§ **Task objective**
Using the listing below, set down each line from the line containing "invoice number: RE20196191 -> RE20196192" through the line containing "Hepatica: 120 -> none", both ends included, exactly and with nothing added.

#### Data shown ####

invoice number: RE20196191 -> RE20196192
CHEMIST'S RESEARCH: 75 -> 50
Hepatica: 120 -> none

####
#### Data shown ####

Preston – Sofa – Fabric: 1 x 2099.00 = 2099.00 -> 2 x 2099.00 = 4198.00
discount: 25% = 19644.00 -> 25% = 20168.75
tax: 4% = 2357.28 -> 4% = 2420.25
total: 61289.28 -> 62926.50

####

§ **Answer for this exercise**
invoice number: RE20196191 -> RE20196192
CHEMIST'S RESEARCH: 75 -> 50
Hepatica: 120 -> none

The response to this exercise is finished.